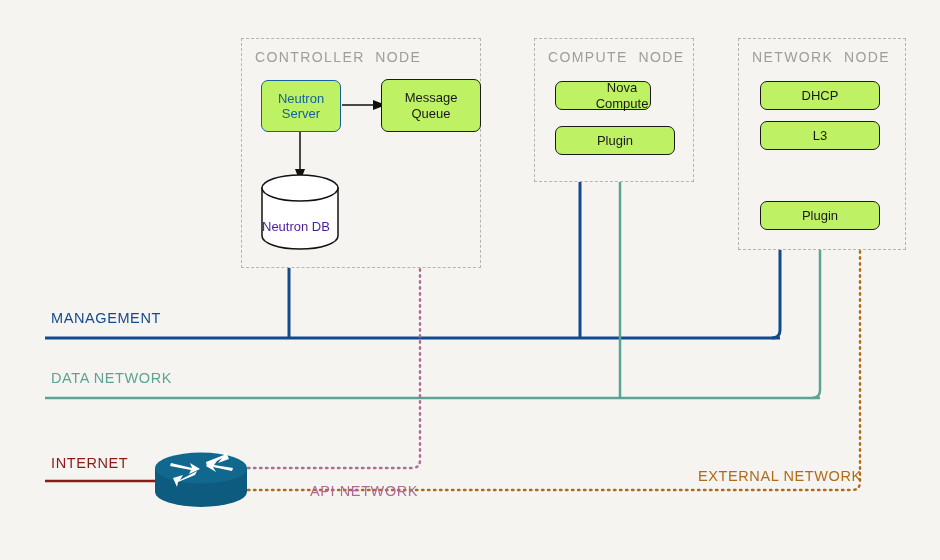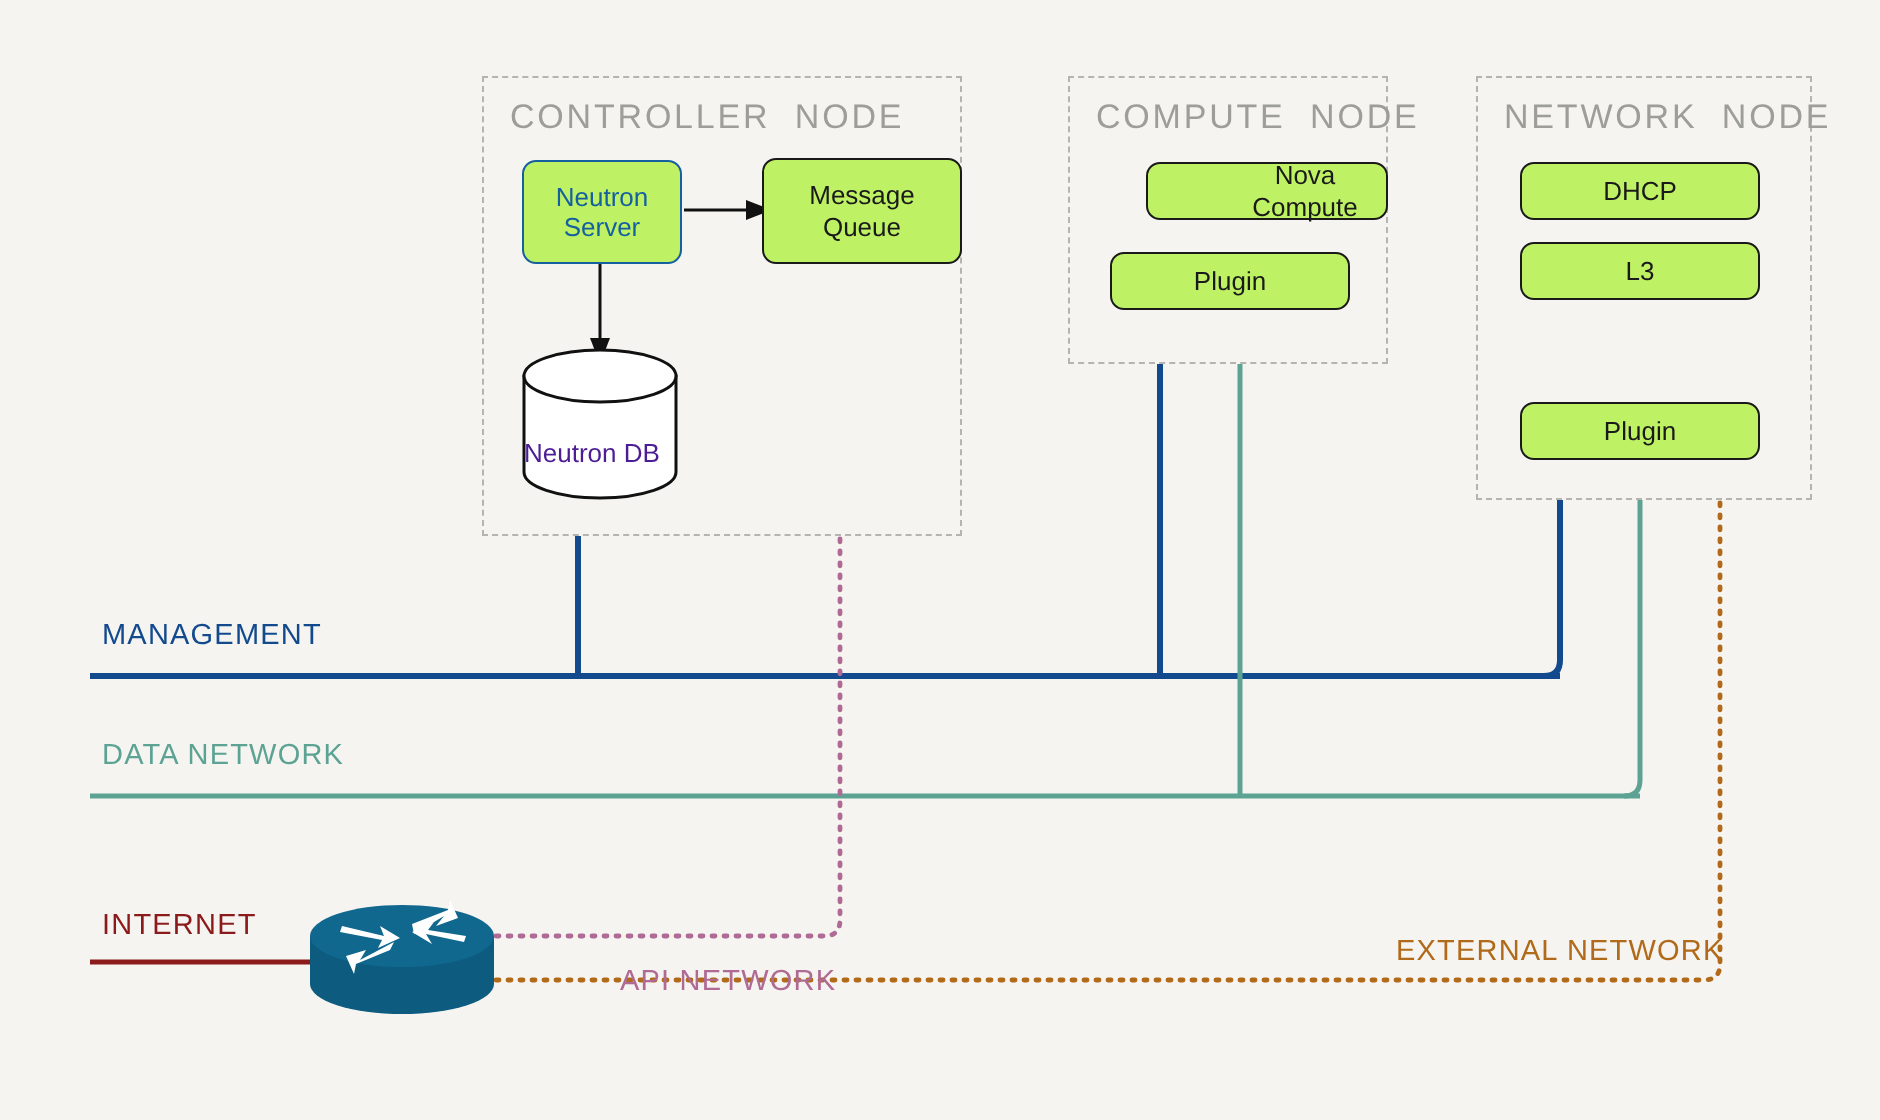--- a/index.html
+++ b/index.html
@@ -37,7 +37,7 @@
     position: absolute;
     top: 10px;
     left: 13px;
-    font-size: 17px;
+    font-size: 14px;
     letter-spacing: 1.4px;
     color: #9d9d99;
     white-space: pre;

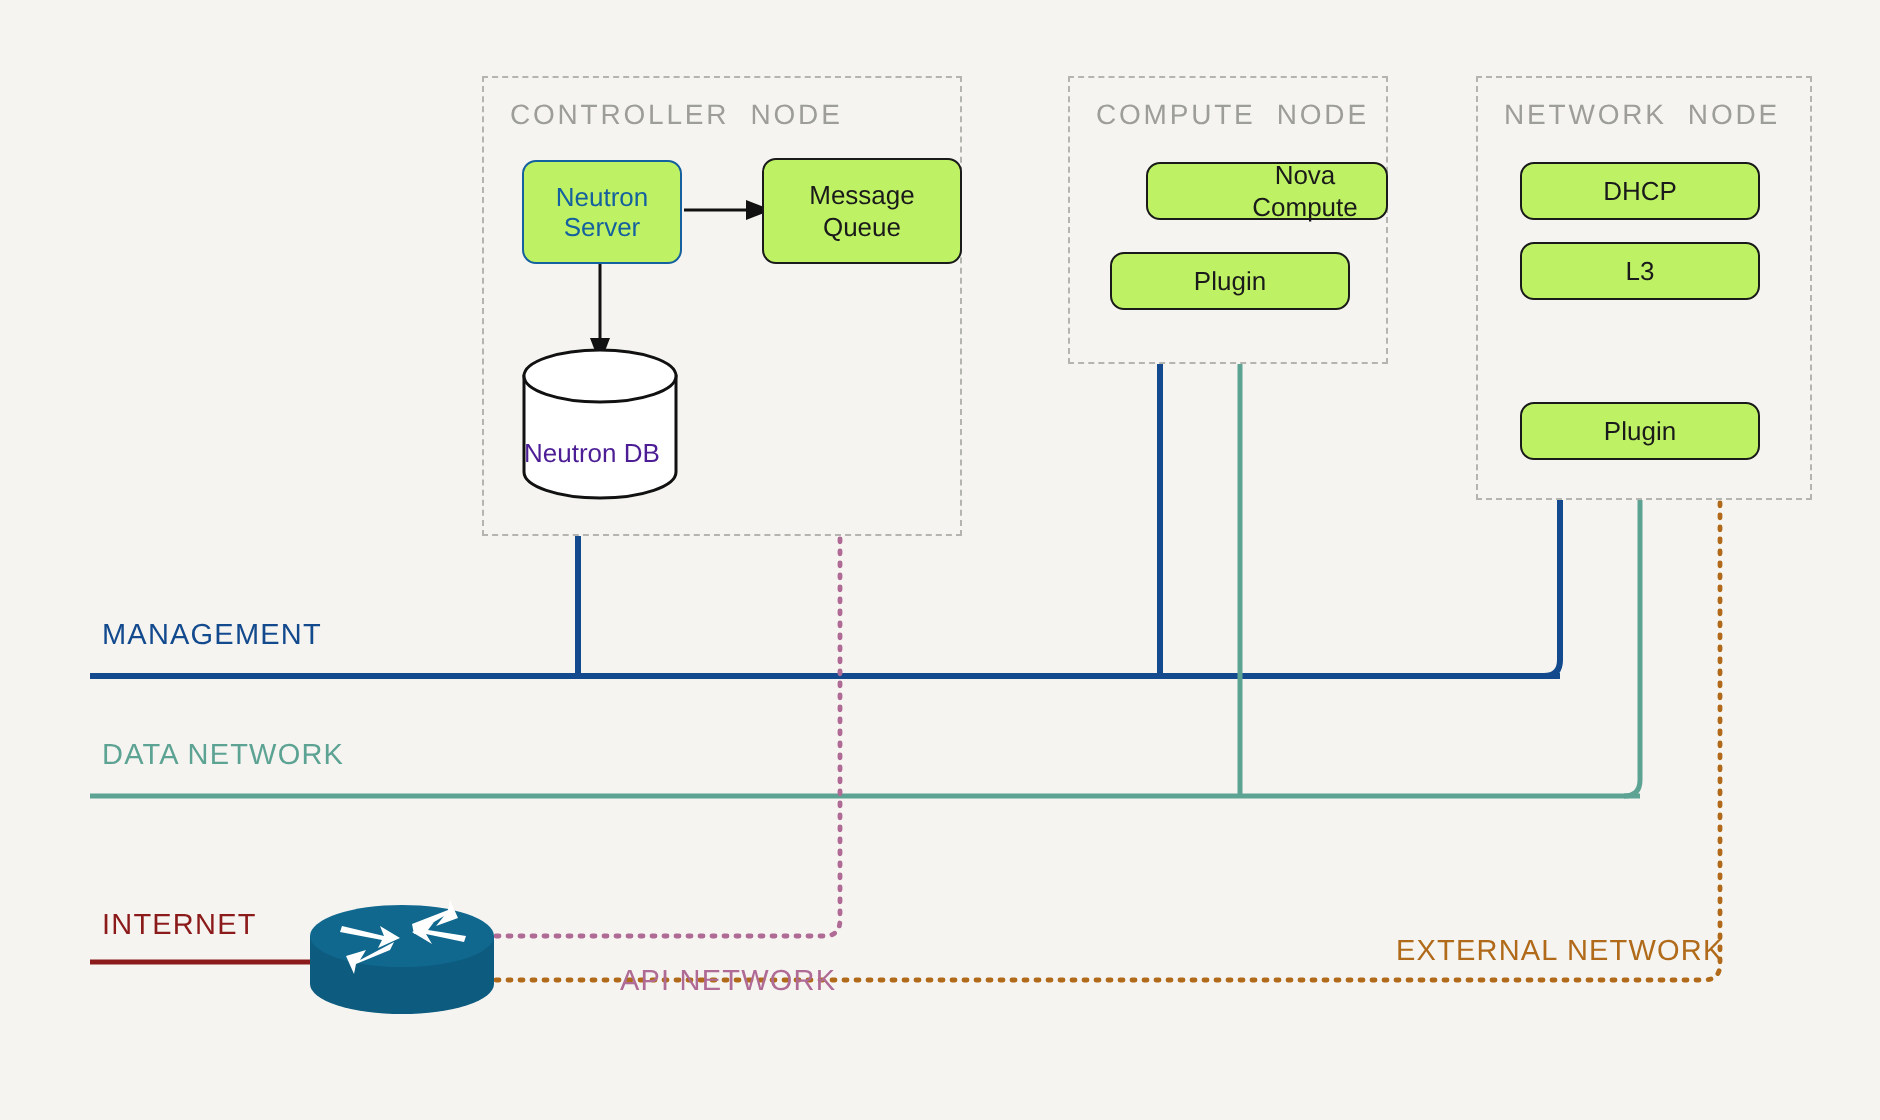--- a/index.html
+++ b/index.html
@@ -165,7 +165,7 @@
   <div class="node-group" style="left:534px; top:38px; width:160px; height:144px;">
     <div class="node-title">COMPUTE  NODE</div>
   </div>
-  <div class="svc-box" style="left:573px; top:81px; width:121px; height:29px;padding-left:38px;">Nova Compute</div>
+  <div class="svc-box" style="left:555px; top:81px; width:96px; height:29px;padding-left:38px;">Nova Compute</div>
   <div class="svc-box" style="left:555px; top:126px; width:120px; height:29px;">Plugin</div>
 
   <div class="node-group" style="left:738px; top:38px; width:168px; height:212px;">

» **TASK DETAILS**:
In the copy, include no pictures; otherwise transcribe the entries exactly.

» **SOLUTION**:
--- a/index.html
+++ b/index.html
@@ -37,7 +37,7 @@
     position: absolute;
     top: 10px;
     left: 13px;
-    font-size: 17px;
+    font-size: 14px;
     letter-spacing: 1.4px;
     color: #9d9d99;
     white-space: pre;

--- a/index.html
+++ b/index.html
@@ -165,7 +165,7 @@
   <div class="node-group" style="left:534px; top:38px; width:160px; height:144px;">
     <div class="node-title">COMPUTE  NODE</div>
   </div>
-  <div class="svc-box" style="left:573px; top:81px; width:121px; height:29px;padding-left:38px;">Nova Compute</div>
+  <div class="svc-box" style="left:555px; top:81px; width:96px; height:29px;padding-left:38px;">Nova Compute</div>
   <div class="svc-box" style="left:555px; top:126px; width:120px; height:29px;">Plugin</div>
 
   <div class="node-group" style="left:738px; top:38px; width:168px; height:212px;">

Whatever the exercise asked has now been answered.